(Given information Opens)

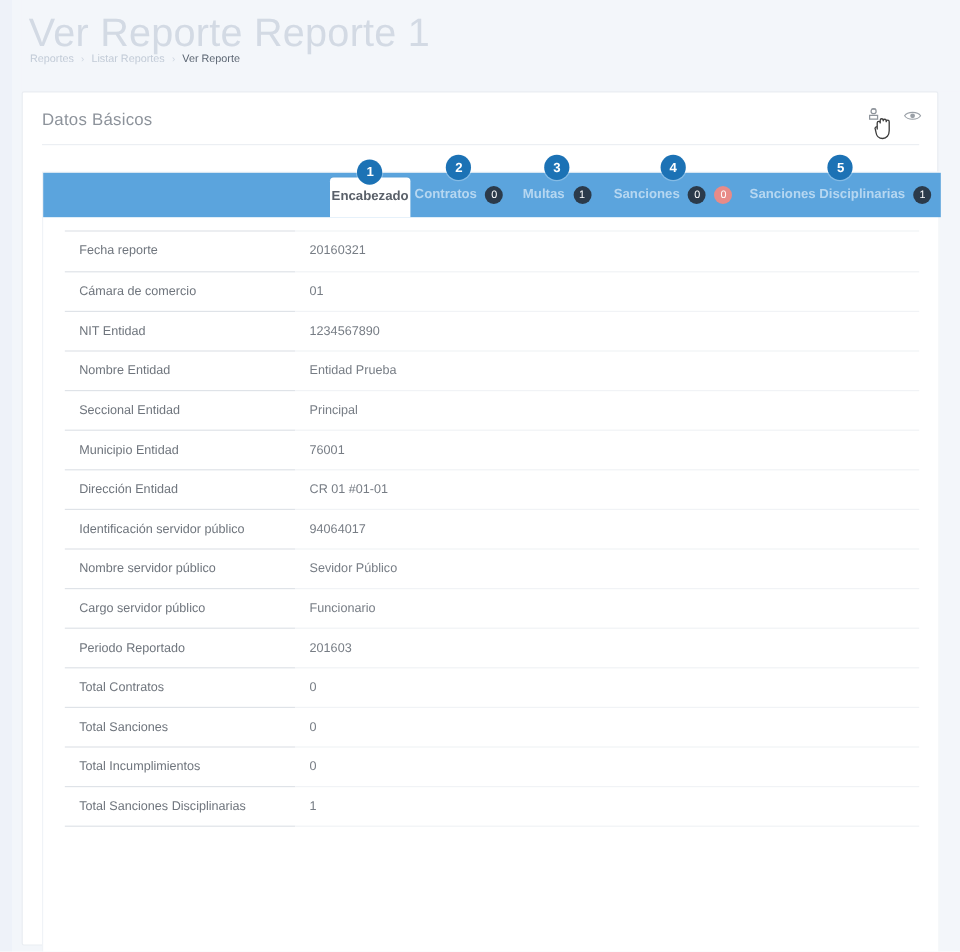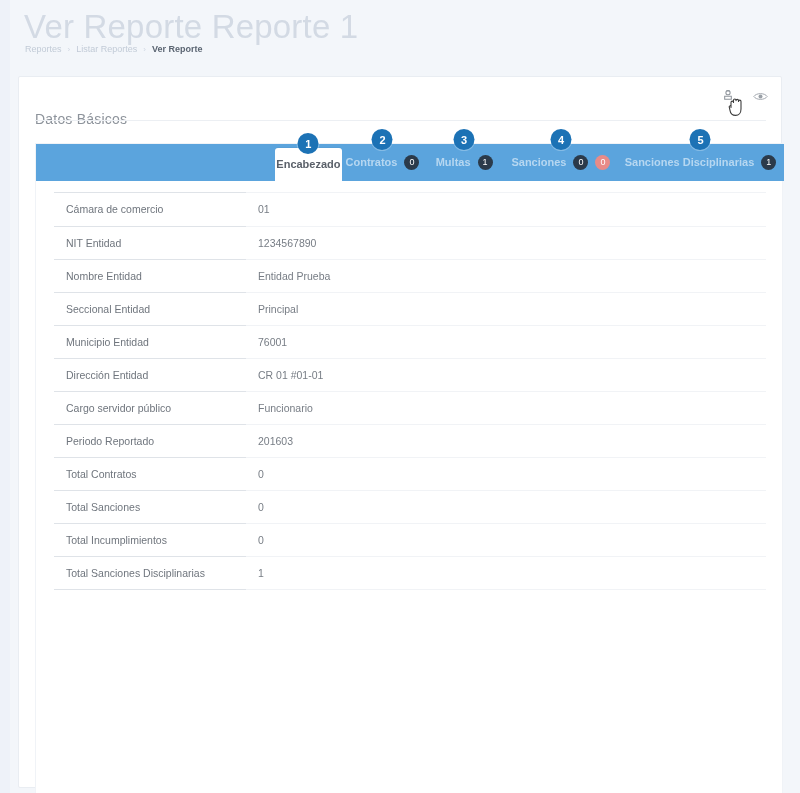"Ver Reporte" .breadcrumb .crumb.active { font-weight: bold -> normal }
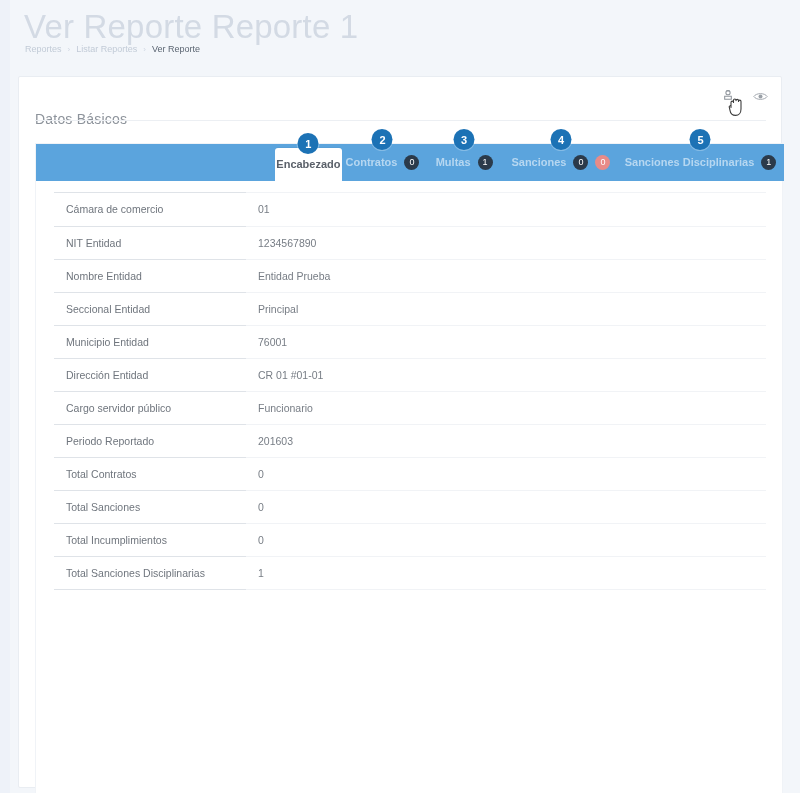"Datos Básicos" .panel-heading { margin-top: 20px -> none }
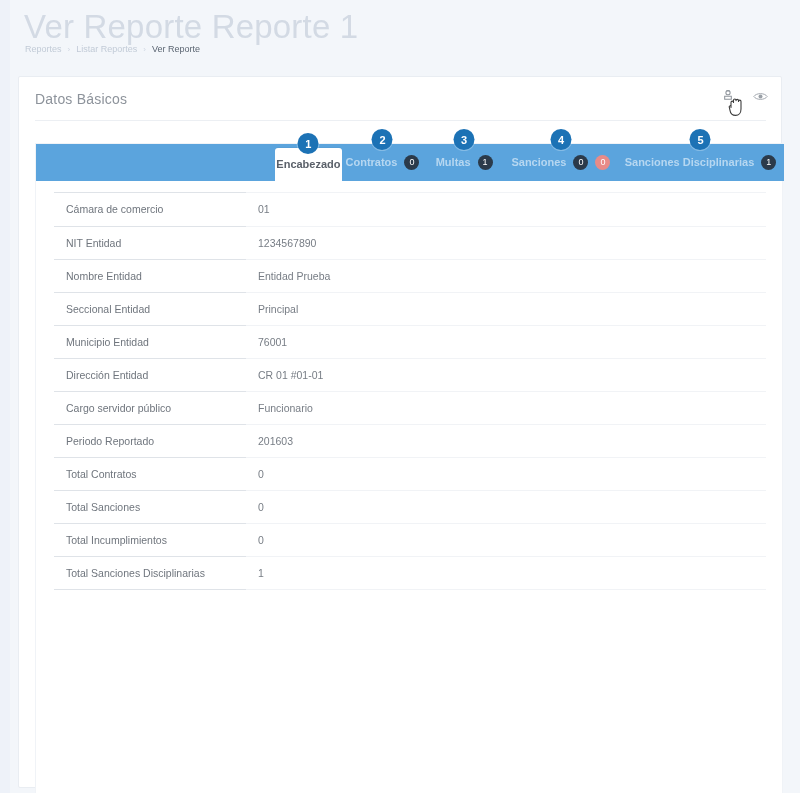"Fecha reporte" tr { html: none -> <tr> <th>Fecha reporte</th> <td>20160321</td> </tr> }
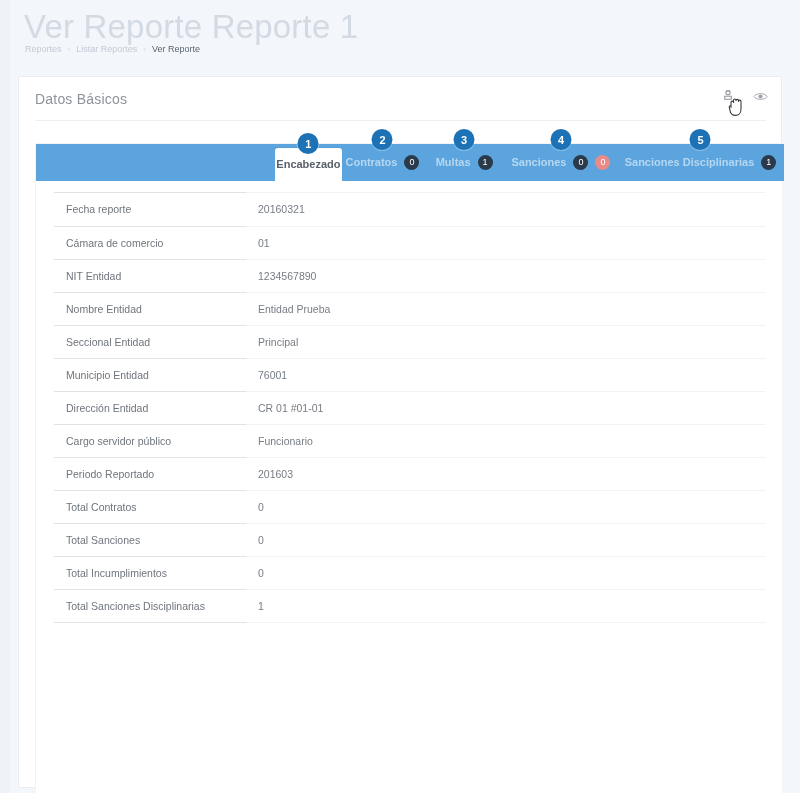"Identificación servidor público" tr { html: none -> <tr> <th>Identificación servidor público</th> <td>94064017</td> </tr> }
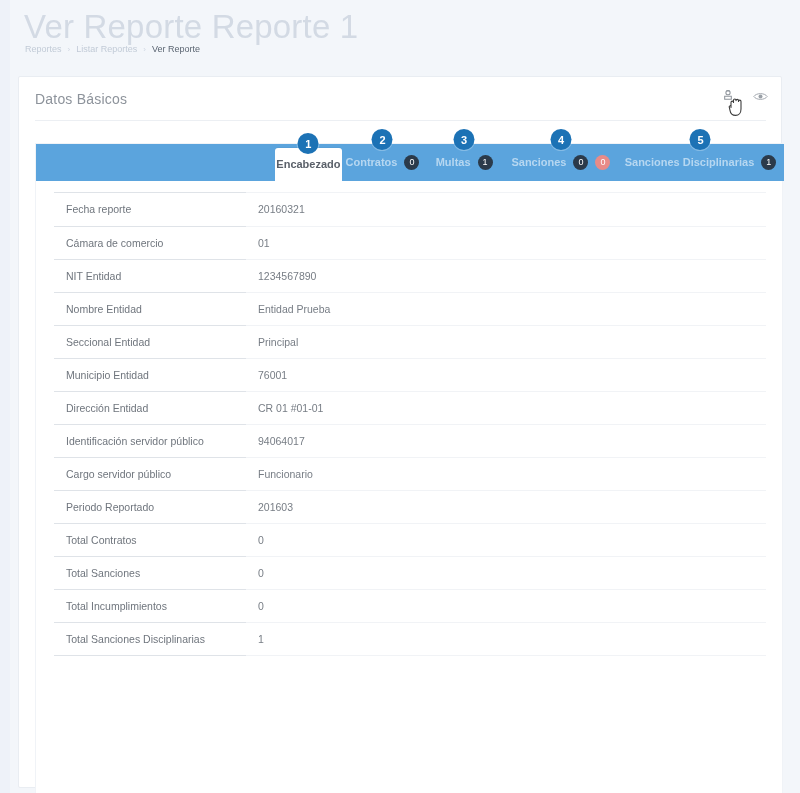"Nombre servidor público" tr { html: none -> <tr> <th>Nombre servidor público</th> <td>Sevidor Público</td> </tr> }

(Given information Closes)
(Given information Opens)

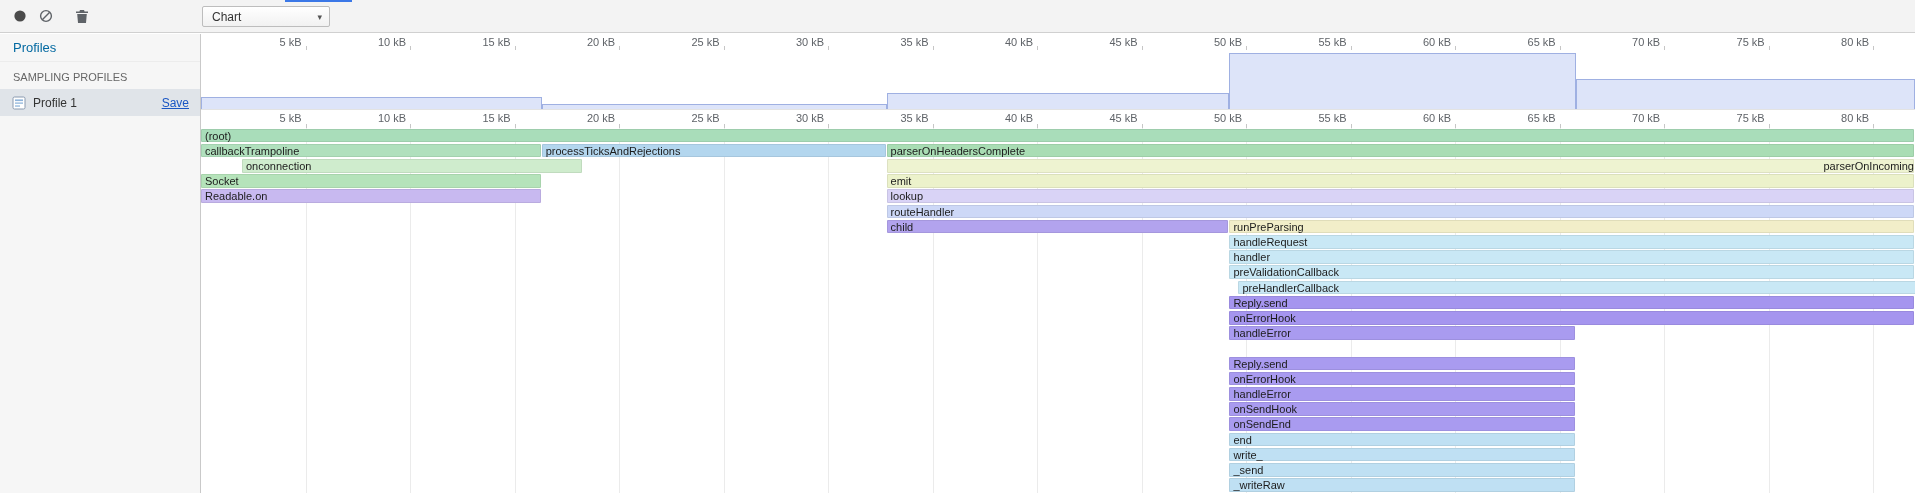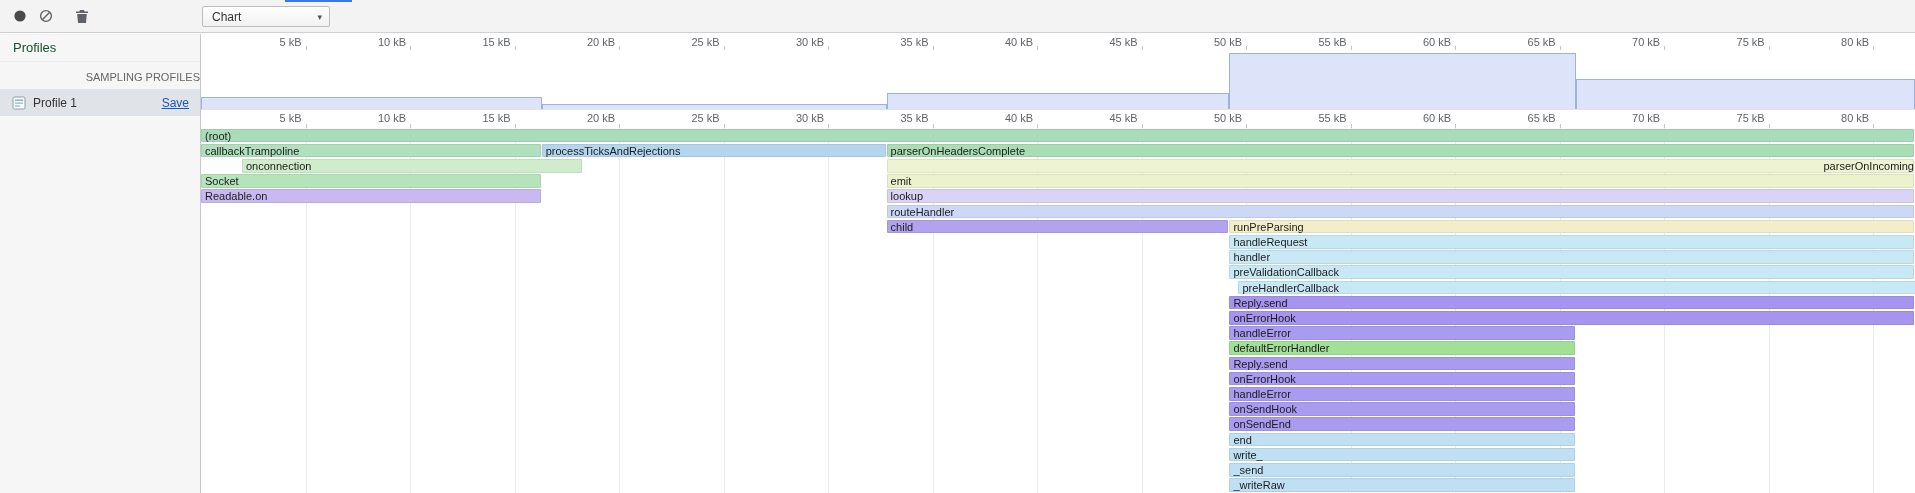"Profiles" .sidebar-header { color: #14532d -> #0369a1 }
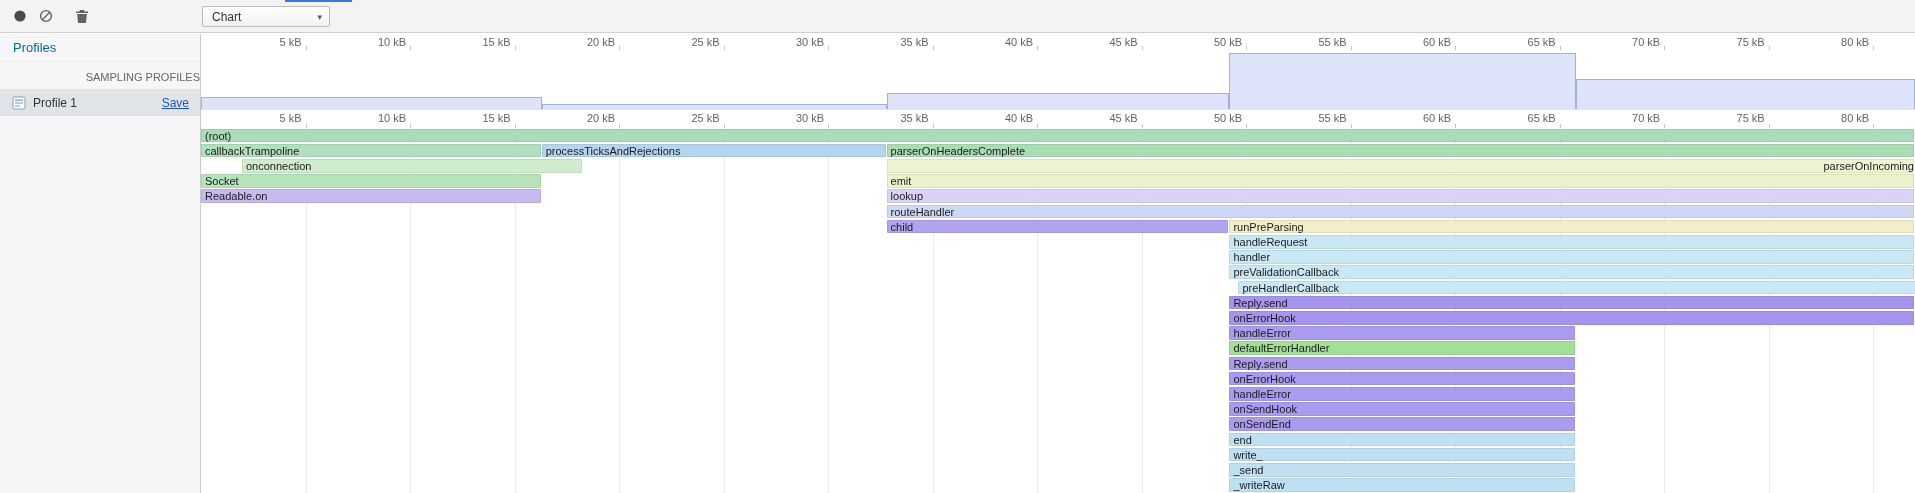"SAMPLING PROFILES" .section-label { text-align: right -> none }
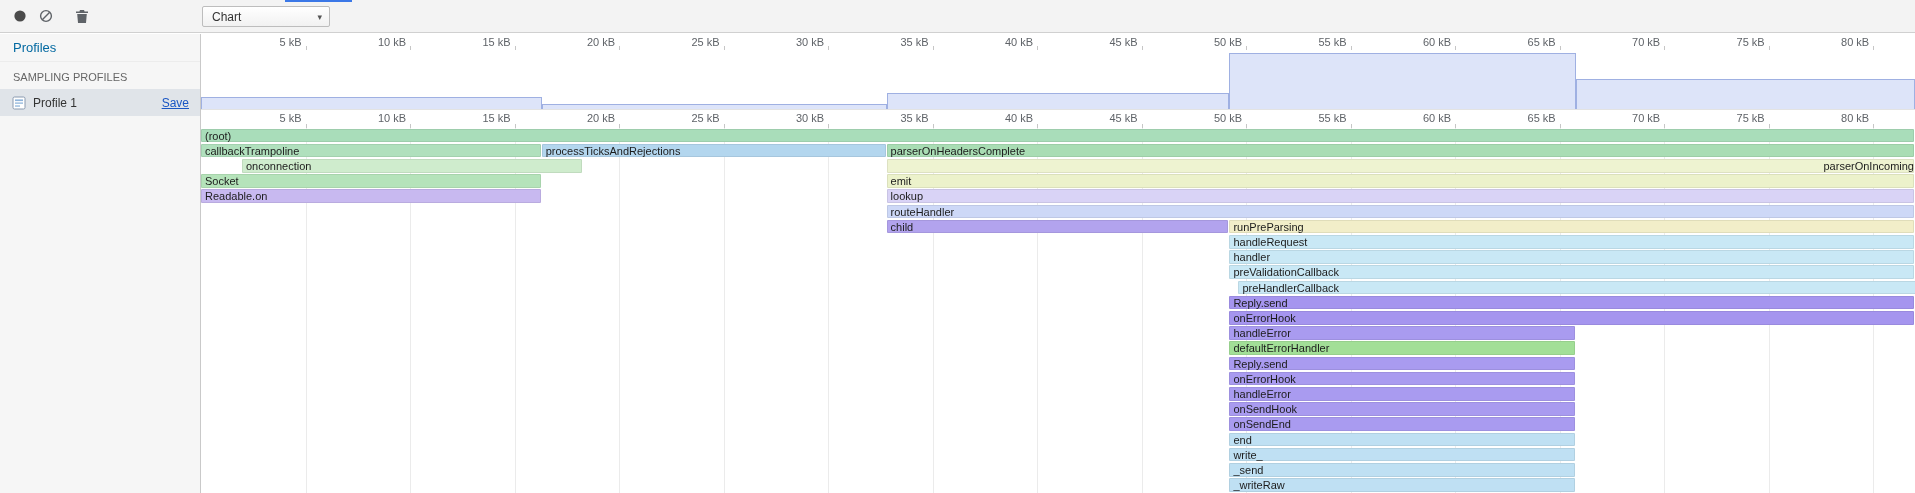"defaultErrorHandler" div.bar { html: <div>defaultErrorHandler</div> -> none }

(Given information Closes)

● The problem: Each line above starting at the one holding "font-weight: bold ->" and ending at the one holding "-> <tr> <th>Nombre" should be set down exactly as it stands, both ends included, with no pictures.

● Answer below:
"Ver Reporte" .breadcrumb .crumb.active { font-weight: bold -> normal }
"Datos Básicos" .panel-heading { margin-top: 20px -> none }
"Fecha reporte" tr { html: none -> <tr> <th>Fecha reporte</th> <td>20160321</td> </tr> }
"Identificación servidor público" tr { html: none -> <tr> <th>Identificación servidor público</th> <td>94064017</td> </tr> }
"Nombre servidor público" tr { html: none -> <tr> <th>Nombre servidor público</th> <td>Sevidor Público</td> </tr> }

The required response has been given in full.